Two commands that might be helpful: od and iconv. od is "octal dump" which you can use to verify exactly what bytes are in the file. iconv is for converting strings from one encoding to another.

chooban
  • 9,018
  • 2
  • 20
  • 36
  • actually geanie sees it as utf-8. If I lunch file command on the file I get UTF-8 Unicode text, with very long lines – dierre Jun 25 '12 at 15:09
  • That's strange. I don't suppose you can host the file somewhere so I can try it in Geany myself? – chooban Jun 26 '12 at 08:06
  • I can't because it contains sensible data. – dierre Jun 26 '12 at 08:10
  • If I try to convert it to ISO-8859-1 I got this message: Error message: Invalid byte sequence in conversion input The error occurred at "€" (line: 1389, column: 46). – dierre Jun 26 '12 at 08:13
  • So you see, we have an UTF-8 but with chars with accent in their two-chars-ISO-8859 form. It's freaking weird. – dierre Jun 26 '12 at 08:14
  • Ah, okay, that looks like a different character. It could be that someone's managed to get a mix of UTF-8 and ISO-8859-1 in there. – chooban Jun 26 '12 at 08:21
  • Exactly. The problem is that I can't see how I can correct this problem creating a script instead of a doing it by hand. – dierre Jun 26 '12 at 08:25
  • Depending on the size of the file, doing it by hand might be quicker. Keep running iconv and correct each character you come across. Apart from that, a script which iterates over the file interpreting bytes and handling any ones it doesn't like ("Not a UTF-8 byte stream? Try again as Latin-1 and then convert to UTF-8") is the first idea off the top of my head. – chooban Jun 26 '12 at 08:35
  • Take a look at this - http://stackoverflow.com/questions/1401317/remove-non-utf8-characters-from-string You could modify that so that when it hits a single byte it doesn't like, it re-interprets the byte as latin-1, converts *that* to UTF-8 and puts it back in the string.

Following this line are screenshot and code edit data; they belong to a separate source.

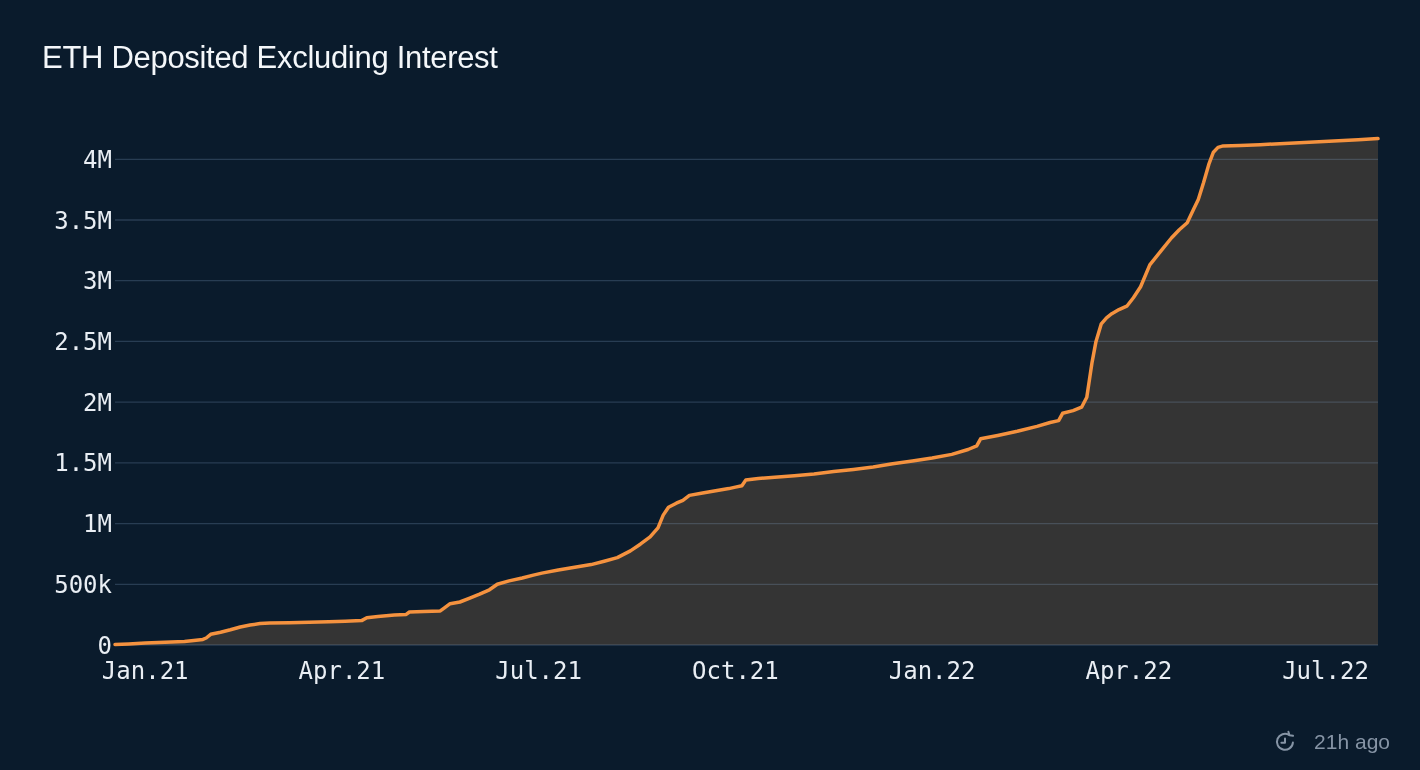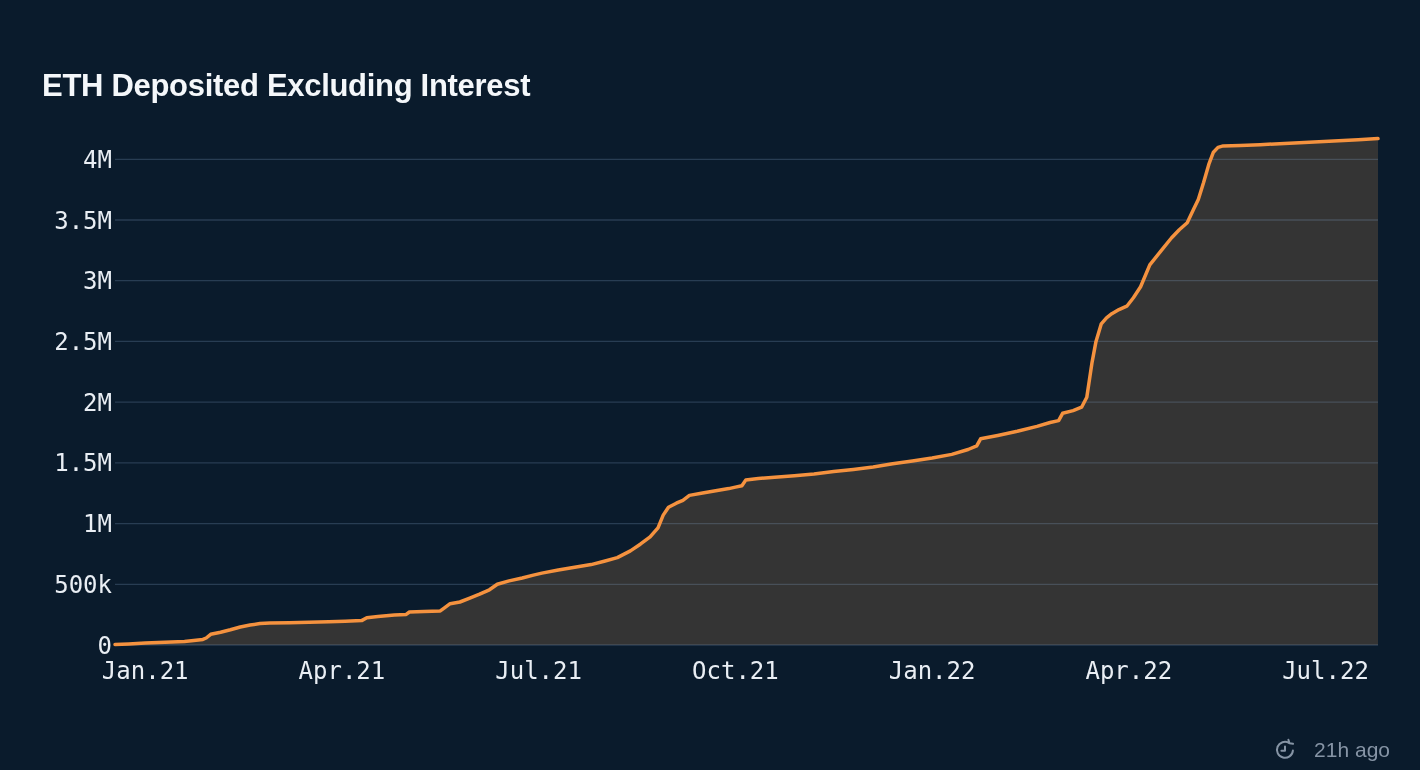--- a/index.html
+++ b/index.html
@@ -5,31 +5,30 @@
   html,body{margin:0;padding:0;background:#0a1b2c;}
   .card{
     position:relative;
     width:1420px;height:770px;
     background:#0a1b2c;
     overflow:hidden;
     font-family:"Liberation Sans",sans-serif;
   }
   .chart-title{
     position:absolute;left:42px;top:40px;
-    font-size:31px;font-weight:700;letter-spacing:-0.3px;
+    font-size:31px;font-weight:400;letter-spacing:-0.3px;
     color:#f4f7fa;
-    margin-top:28px;
   }
   .chart-svg{position:absolute;left:0;top:0;}
   .axis-text{
     font-family:"DejaVu Sans Mono","Liberation Mono",monospace;
     font-weight:500;
   }
   .footer{
-    position:absolute;right:30px;bottom:8px;
+    position:absolute;right:30px;bottom:16px;
     display:flex;align-items:center;gap:16px;
     color:#8694a5;font-size:21px;
   }
   .footer svg{display:block;}
 </style>
 </head>
 <body>
 
 <div class="card">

Good luck! – chooban Jun 28 '12 at 17:31
1

It seems like bug of Geany. If you open ANSI file (which is created in Windows), Geany is interpreting the file as ISO-8859-1. When you are trying to add some unicode symbols and save it, you get

An error occurred while converting the file from UTF-8 in "ISO-8859-1".  

Try Document->Set Encoding->Unicode (UTF-8) and save document. It helps.

Myosotis
  • 288
  • 4
  • 15